A conta X acrescentou:

“Segwit e Taproot foram mudanças enormes com algumas consequências terríveis. O BIP-110 é uma proteção extremamente pequena colocada sobre o Taproot, e é fácil concluir que ele é necessário, dados os danos que o Taproot causou na prática, ao mesmo tempo em que é extremamente improvável que ele próprio tenha consequências imprevistas adicionais.”

Back, da Blockstream, também respondeu à postagem de Song. “Não há consenso técnico”, insistiu Back.

Apoiadores rebatem

Os defensores também argumentam que os mineradores não abrirão mão das recompensas por bloco em troca de taxas de spam quando a escolha se tornar real, limitando assim o risco de uma divisão prolongada. Outros citam o BIP148, o UASF de 2017 que ajudou a forçar a ativação do Segwit, como precedente de que a pressão ativada pelos usuários funciona, apesar da resistência dos mineradores.

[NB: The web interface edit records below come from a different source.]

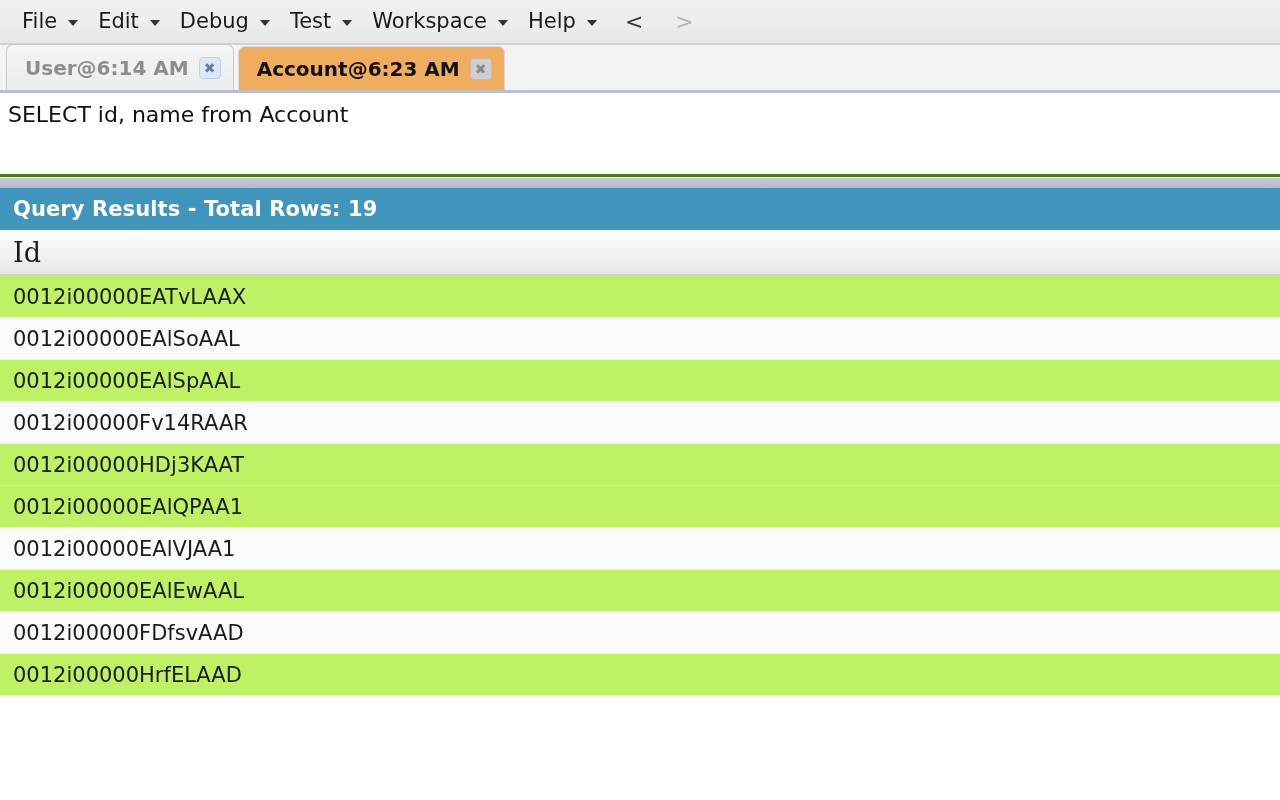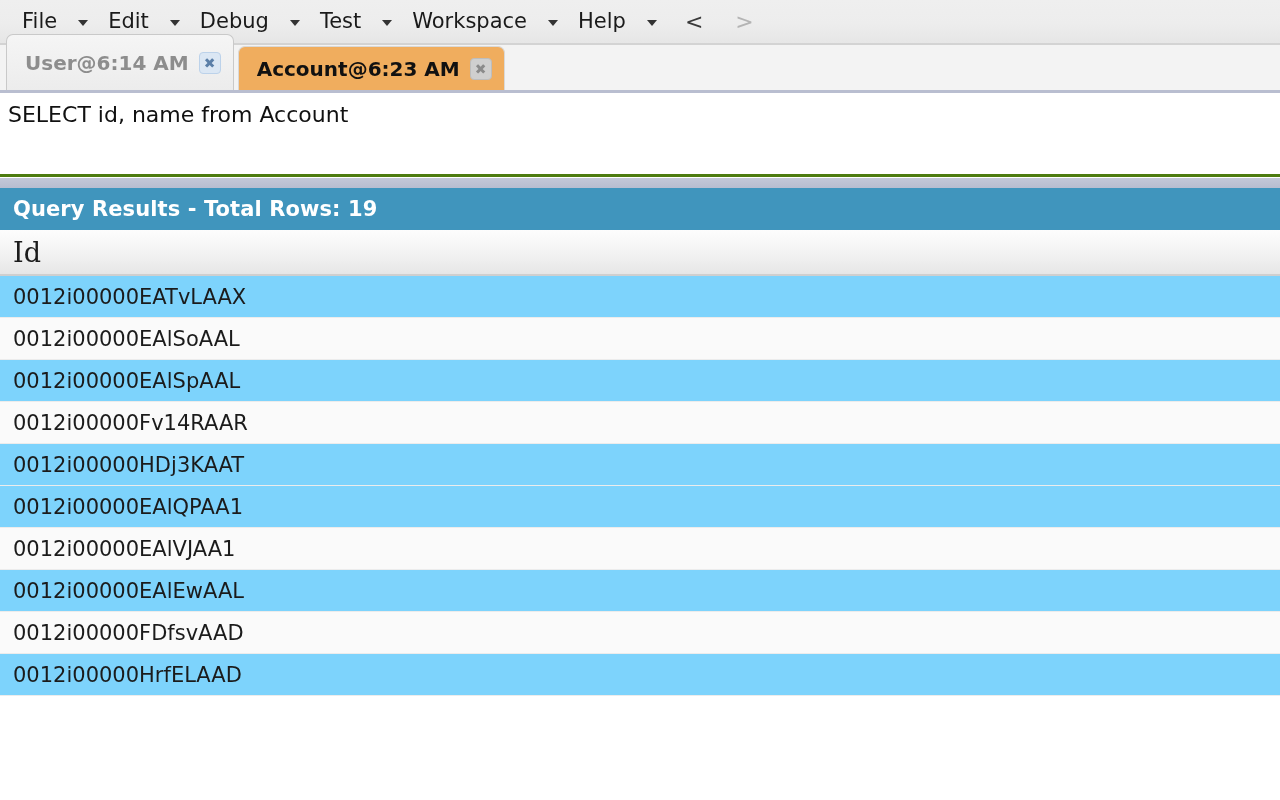--- a/index.html
+++ b/index.html
@@ -28,21 +28,21 @@
     background: linear-gradient(to bottom, #efefef 0%, #ededed 55%, #e6e6e6 100%);
     border-bottom: 2px solid #d3d3d3;
     display: flex;
     align-items: center;
     padding-left: 14px;
     box-sizing: border-box;
   }
   .menu-item {
     display: flex;
     align-items: center;
-    gap: 21px;
+    gap: 11px;
     padding: 2px 12px 2px 8px;
     font-size: 21px;
     color: #1a1a1a;
     cursor: default;
     white-space: nowrap;
   }
   .menu-label { line-height: 1; }
   .caret {
     width: 0; height: 0;
     border-left: 5px solid transparent;
@@ -68,21 +68,21 @@
     display: flex;
     align-items: flex-end;
     padding-left: 6px;
     box-sizing: border-box;
     position: relative;
   }
   .tab {
     display: flex;
     align-items: center;
     gap: 10px;
-    height: 56px;
+    height: 46px;
     padding: 0 12px 0 18px;
     margin-right: 4px;
     box-sizing: border-box;
     border: 1px solid #c9c9c9;
     border-bottom: none;
     border-radius: 7px 7px 0 0;
     font-size: 20px;
     font-weight: bold;
     cursor: default;
     position: relative;
@@ -183,21 +183,21 @@
     box-sizing: border-box;
     display: flex;
     align-items: center;
     border-bottom: 1px solid #ececec;
     font-size: 21px;
     color: #1b1b1b;
     padding-left: 13px;
     cursor: default;
     white-space: nowrap;
   }
-  .row.odd  { background: #7dd3fc; }
+  .row.odd  { background: #bef264; }
   .row.even { background: #fafafa; }
 </style>
 </head>
 <body>
 
 <div id="app">
 
   <div class="menubar">
     <div id="menu-items" style="display:flex;align-items:center;">
         <div class="menu-item">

Matteo Pellegrini recentemente alcançou um grande público no Club Orange, uma rede social exclusiva para bitcoin, enviando mensagens para cerca de 17.000 pessoas e pedindo que “me respondessem se apoiassem o BIP110”. Com uma base de usuários ativos diários de cerca de 500, Pellegrini disse que já havia recebido mais de 100 respostas positivas. Pellegrini conclui que, se esse nível de engajamento refletir a rede mais ampla de “operadores de nós”, devemos “esperar que 20 a 25% dos nós apoiem o BIP110”.

O que vem a seguir

A BIP-110 expira automaticamente se for ativada e nenhuma proposta subsequente a prorrogar. Seja aprovada ou rejeitada, a proposta já trouxe à tona as tensões na governança do Bitcoin: operadores de nós versus mineradores, proteção contra spam versus liberdade de dados, urgência do UASF versus requisitos de consenso amplo.

A janela de blocos obrigatória chega em aproximadamente seis semanas. Esse tempo é suficiente para que os sinais mudem drasticamente ou para que o ecossistema se mova firmemente na direção oposta.

Este artigo foi traduzido do inglês usando IA. A versão original em inglês é a fonte autorizada; traduções automáticas podem conter imprecisões, especialmente em terminologia jurídica e regulatória.